Seven out of 10 local councils in England surveyed by Crisis struggle to find stable social housing for homeless people in their area, with 78,000 households in temporary accommodation, the charity’s annual homelessness monitor found.
If current trends continue, it is estimated this number will rise to 100,000 within three years, the charity warned.
The number of families in temporary accommodation rose eight per cent in the year to March 31 2017 - part of a 61 per cent rise over six years.
In the north of England, 56 per cent of councils responded further resources or provisions were needed to address rough sleeping in their areas. The number of people sleeping rough in the region was also reported to have risen by 59 per cent in the past year.
Bed and breakfast placements, which the report said are “often cramped, unsuitable, and sometimes even dangerous”, have been rising particularly quickly, and now stand 250 per cent higher than in 2009.
Some 89 per cent of local authorities reported difficulties finding suitable private rented accommodation, as rents rise and become increasingly unaffordable as local housing allowance levels remain frozen.

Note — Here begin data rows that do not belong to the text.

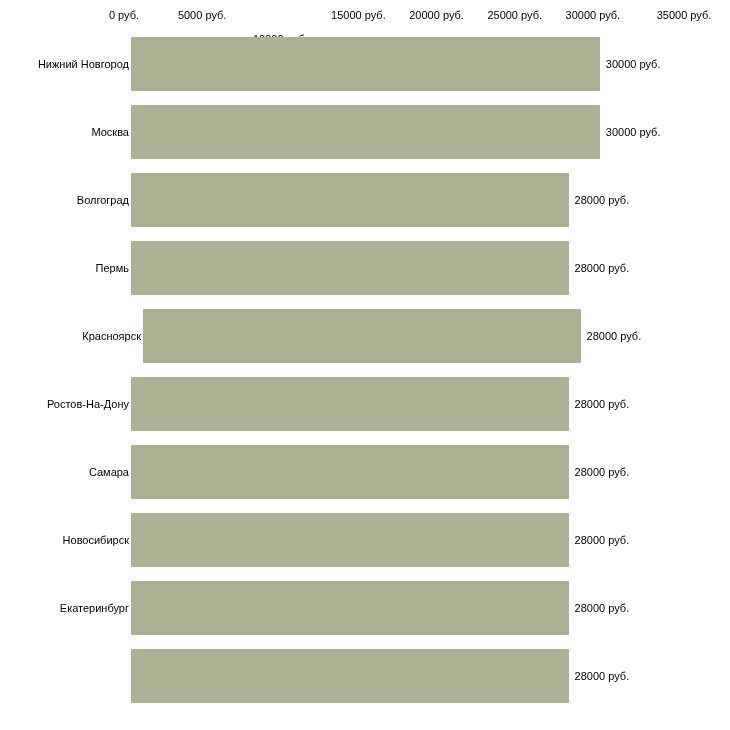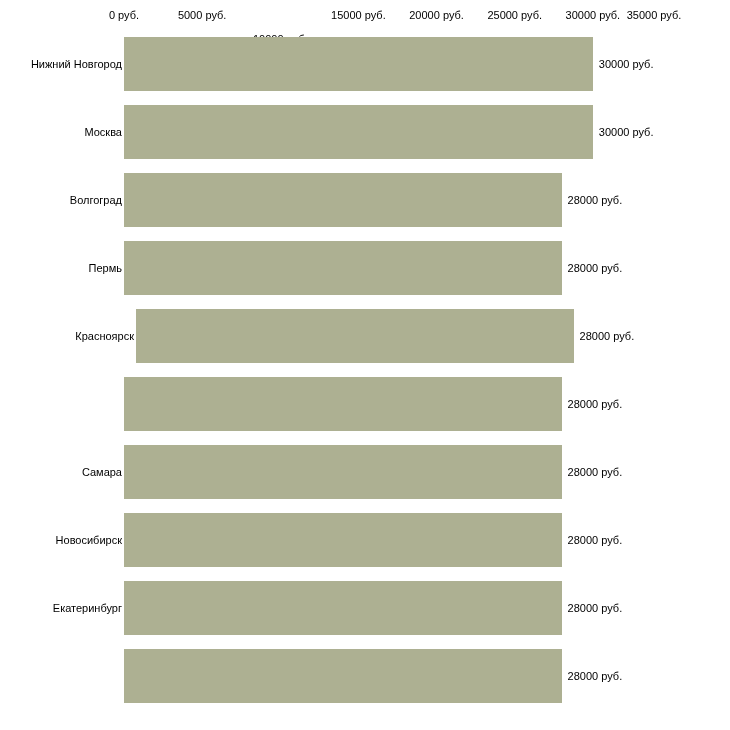--- a/index.html
+++ b/index.html
@@ -91,7 +91,7 @@
       <div class="axis-tick" style="left: 436.571px;">20000 руб.</div>
       <div class="axis-tick" style="left: 514.714px;">25000 руб.</div>
       <div class="axis-tick" style="left: 592.857px;">30000 руб.</div>
-      <div class="axis-tick" style="left: 654px;">35000 руб.</div>
+      <div class="axis-tick" style="left: 684px;">35000 руб.</div>
     </div>
 
   <div class="plot">

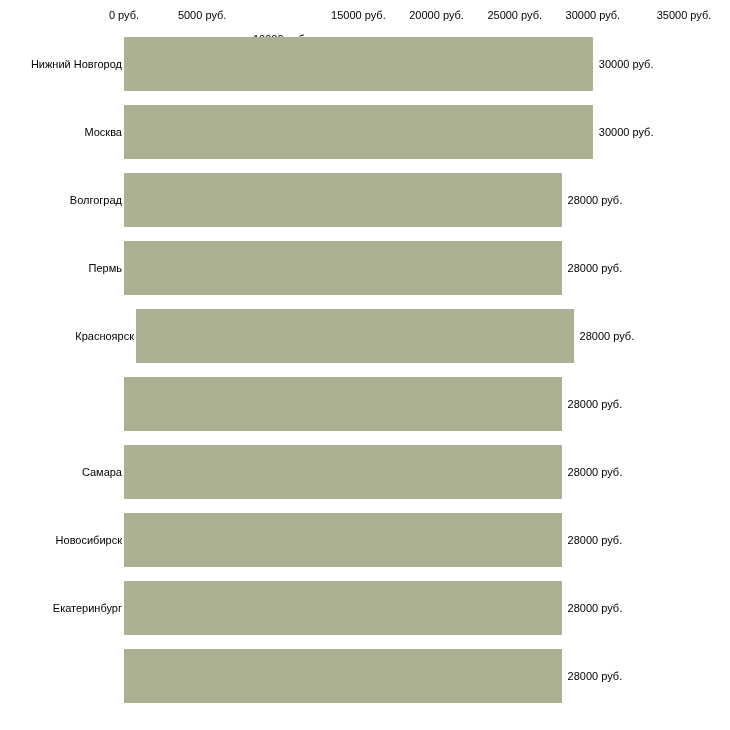--- a/index.html
+++ b/index.html
@@ -39,7 +39,7 @@
   
   .plot {
     position: absolute;
-    left: 0;
+    left: 7px;
     top: 28px;
     width: 666px;
     height: 674px;

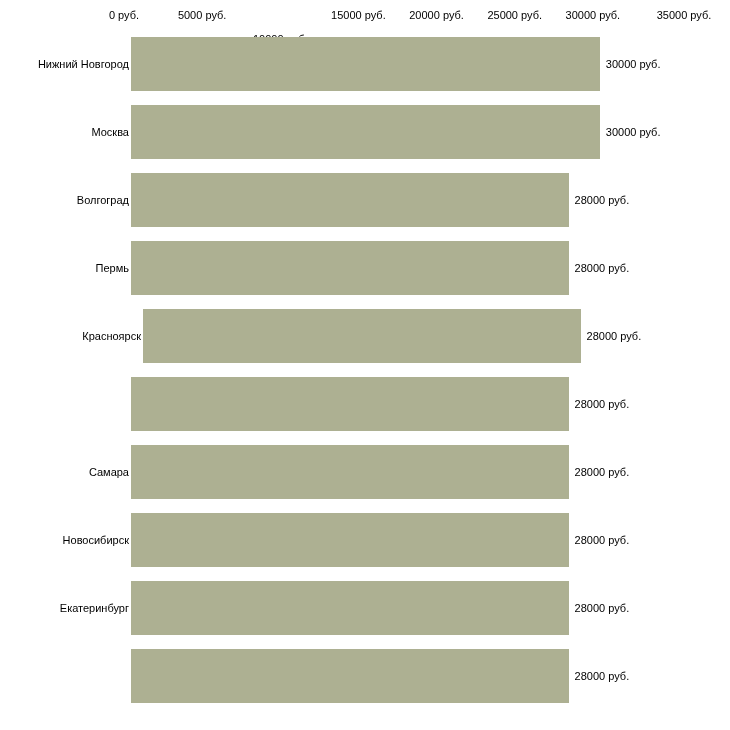--- a/index.html
+++ b/index.html
@@ -121,6 +121,7 @@
         <div class="bar-value" style="left: 567.6px;">28000 руб.</div>
       </div>
       <div class="row" style="top: 342px;">
+        <div class="row-label">Ростов-На-Дону</div>
         <div class="bar" style="width: 437.6px; background: rgb(173, 176, 146);"></div>
         <div class="bar-value" style="left: 567.6px;">28000 руб.</div>
       </div>

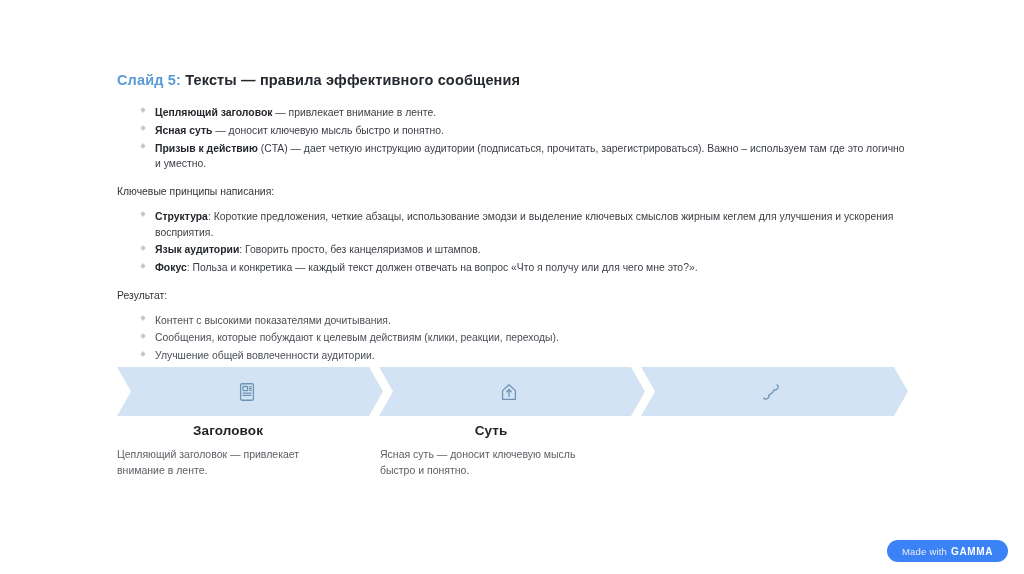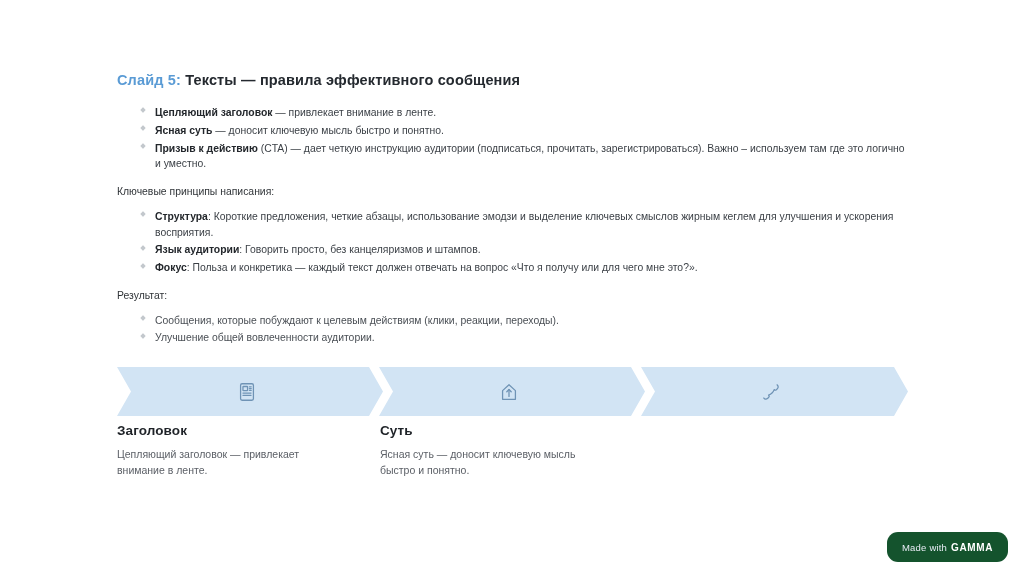--- a/index.html
+++ b/index.html
@@ -214,6 +214,10 @@
 
   <p class="section-heading">Результат:</p>
   <ul class="bullets plain">
+    <li>
+      <span class="marker"></span>
+      <span>Контент с высокими показателями дочитывания.</span>
+    </li>
     <li>
       <span class="marker"></span>
       <span>Сообщения, которые побуждают к целевым действиям (клики, реакции, переходы).</span>

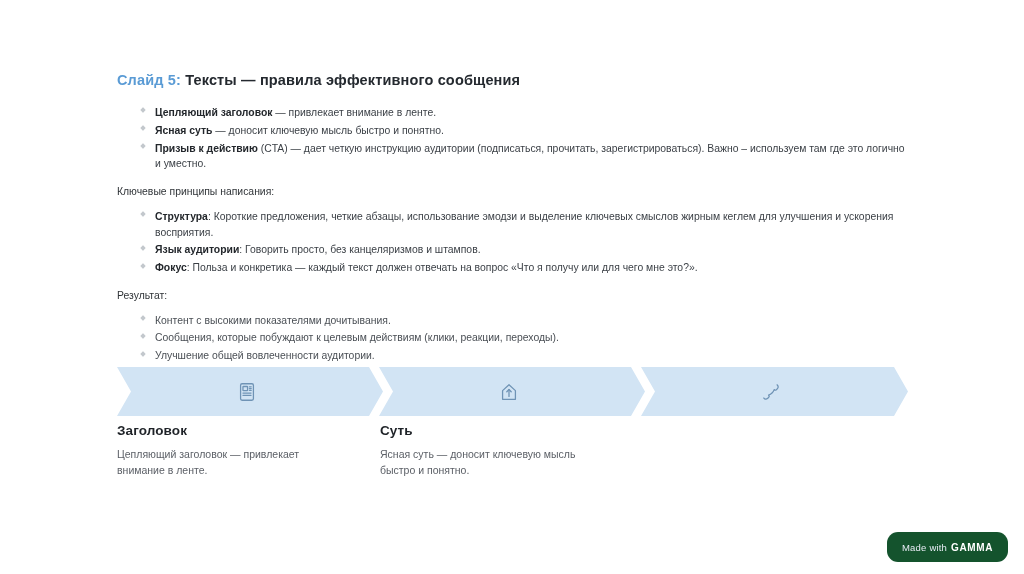--- a/index.html
+++ b/index.html
@@ -137,6 +137,7 @@
     color: #1f2328;
     margin: 0 0 8px 0;
     letter-spacing: 0.1px;
+    text-align: center;
   }
   .col-desc {
     font-size: 10.5px;

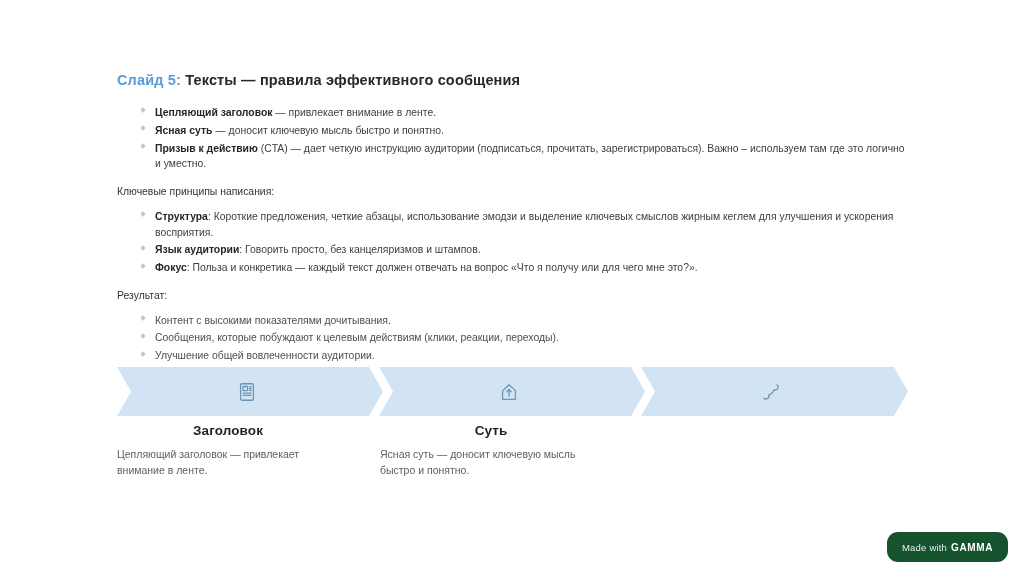--- a/index.html
+++ b/index.html
@@ -151,9 +151,9 @@
     position: absolute;
     right: 16px;
     bottom: 12px;
-    height: 30px;
+    height: 22px;
     padding: 0 15px;
-    background: #14532d;
+    background: #3b82f6;
     border-radius: 11px;
     display: flex;
     align-items: center;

Professor Suzanne Fitzpatrick, the report’s lead author, said: “The options are narrowing for local authorities charged with preventing and resolving homelessness, as benefit-reliant households are entirely priced out of the private rented sector in some parts of the country.
“At the same time, homeless people’s access to a diminishing pool of social tenancies is increasingly constrained by landlord nervousness about letting to households whose incomes are now so very low that even properties let at social rents can be unaffordable to them.”
One council quoted in the report, said: “It is pretty much impossible to access the private rental sector. The cost of doing so is prohibitive and the solution is unsustainable because of the massive disparity between LHA rates and market rent.”
The annual report, by Crisis and the Joseph Rowntree Foundation, analysed evidence from 186 local authorities in England. The councils acted on more than 274,000 cases of homelessness in 2016/17, a rise of 34 per cent in six years and one per cent over the past year.
The “vast bulk” of the increase over the past few years is due to the sharply rising numbers made homeless from the private rented sector, the report said.
It said it was “beyond doubt” that statutory homelessness was now far more closely associated with ejection from the private rented sector than mortgage repossessions or by social sector rent arrears.
Virtually all local authorities that responded to the survey anticipated that a raft of prospective and ongoing welfare benefit freezes and restrictions would exacerbate homelessness in their area.